» Directions: Aim for an exact copy of the listing, without any images.

· · · ·

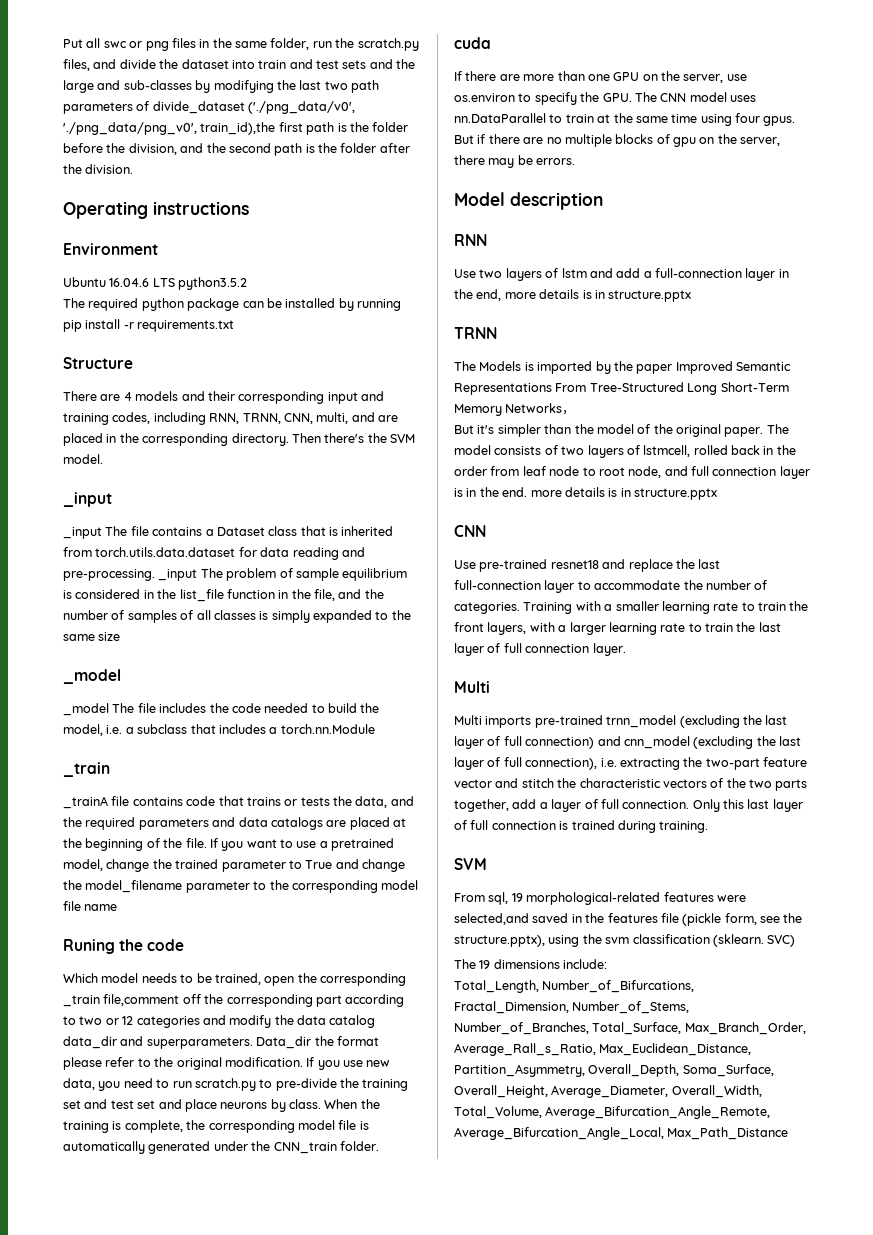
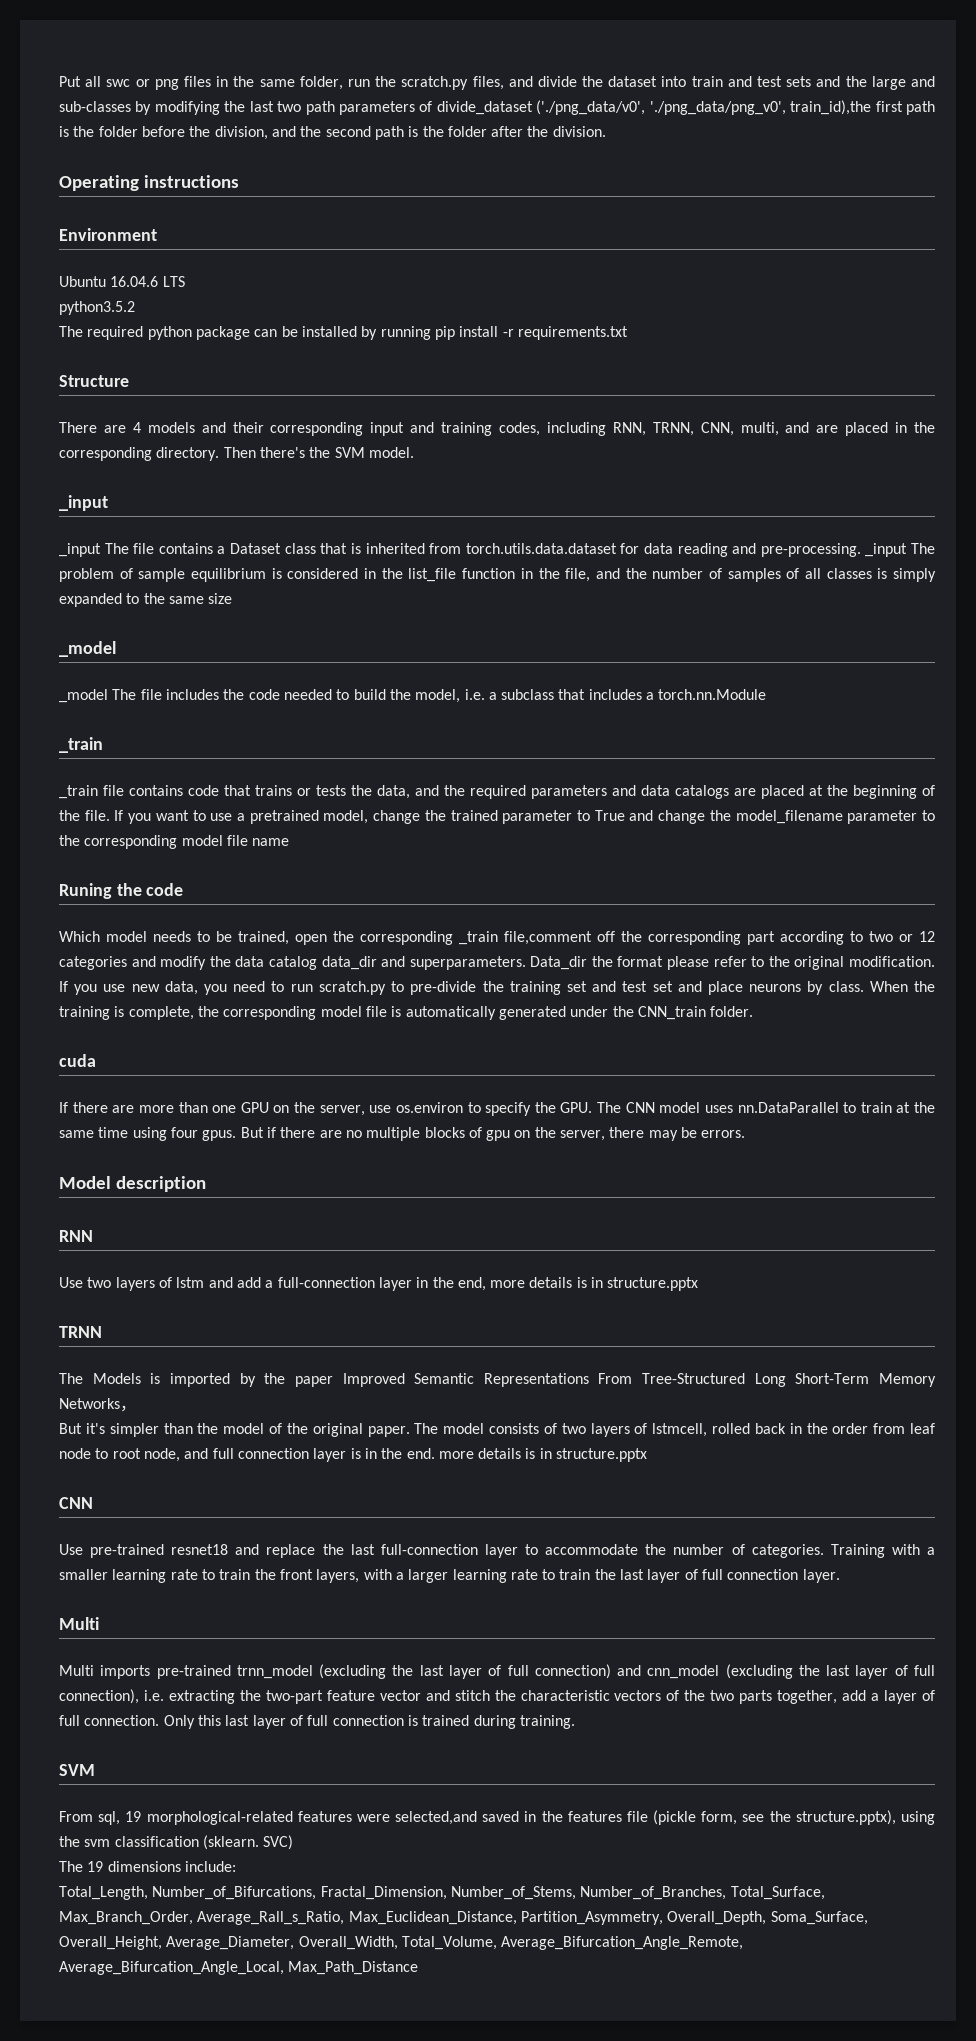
(175, 282) none -> (185, 281) //
[63,796,108,809] _trainA -> [59,785,98,799] _train

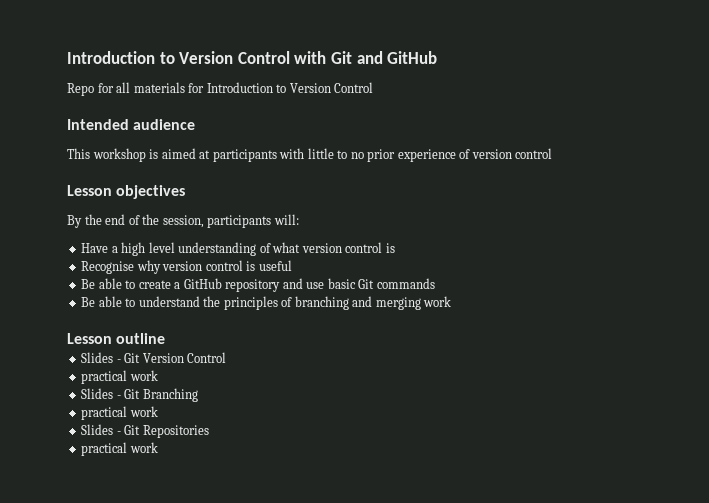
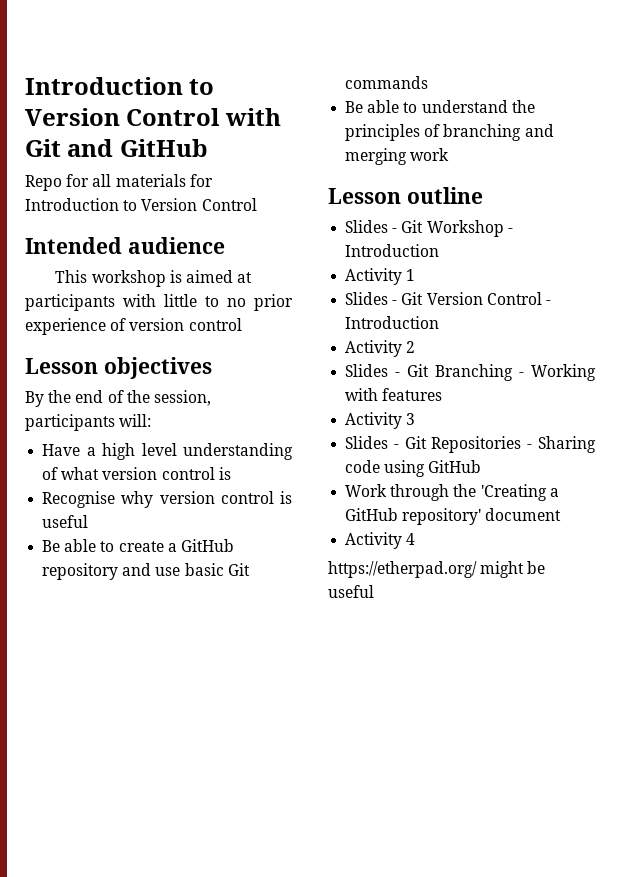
(166, 338) none -> [345,220,513,237] [345,244,440,257] [345,268,416,285] // Slides - Git Workshop - Introduction // Activity 1
[81,370,158,384] // practical work -> [545,300,551,305] [345,316,440,329] [345,340,416,357] - Introduction // Activity 2
[81,406,158,420] [81,424,209,438] [81,442,158,456] // practical work // Slides - Git Repositories // practical work -> [519,364,596,381] [345,388,443,401] [345,412,416,429] [345,436,596,453] [345,460,482,477] [345,484,559,501] [345,508,562,525] [345,532,416,549] [328,561,546,578] [328,585,374,598] - Working with features // Activity 3 // Slides - Git Repositories - Sharing code using GitHub // Work through the 'Creating a GitHub repository' document // Activity 4 // https://etherpad.org/ might be useful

· · · ·

» Output for this task:
(175, 282) none -> (185, 281) //
[63,796,108,809] _trainA -> [59,785,98,799] _train

(166, 338) none -> [345,220,513,237] [345,244,440,257] [345,268,416,285] // Slides - Git Workshop - Introduction // Activity 1
[81,370,158,384] // practical work -> [545,300,551,305] [345,316,440,329] [345,340,416,357] - Introduction // Activity 2
[81,406,158,420] [81,424,209,438] [81,442,158,456] // practical work // Slides - Git Repositories // practical work -> [519,364,596,381] [345,388,443,401] [345,412,416,429] [345,436,596,453] [345,460,482,477] [345,484,559,501] [345,508,562,525] [345,532,416,549] [328,561,546,578] [328,585,374,598] - Working with features // Activity 3 // Slides - Git Repositories - Sharing code using GitHub // Work through the 'Creating a GitHub repository' document // Activity 4 // https://etherpad.org/ might be useful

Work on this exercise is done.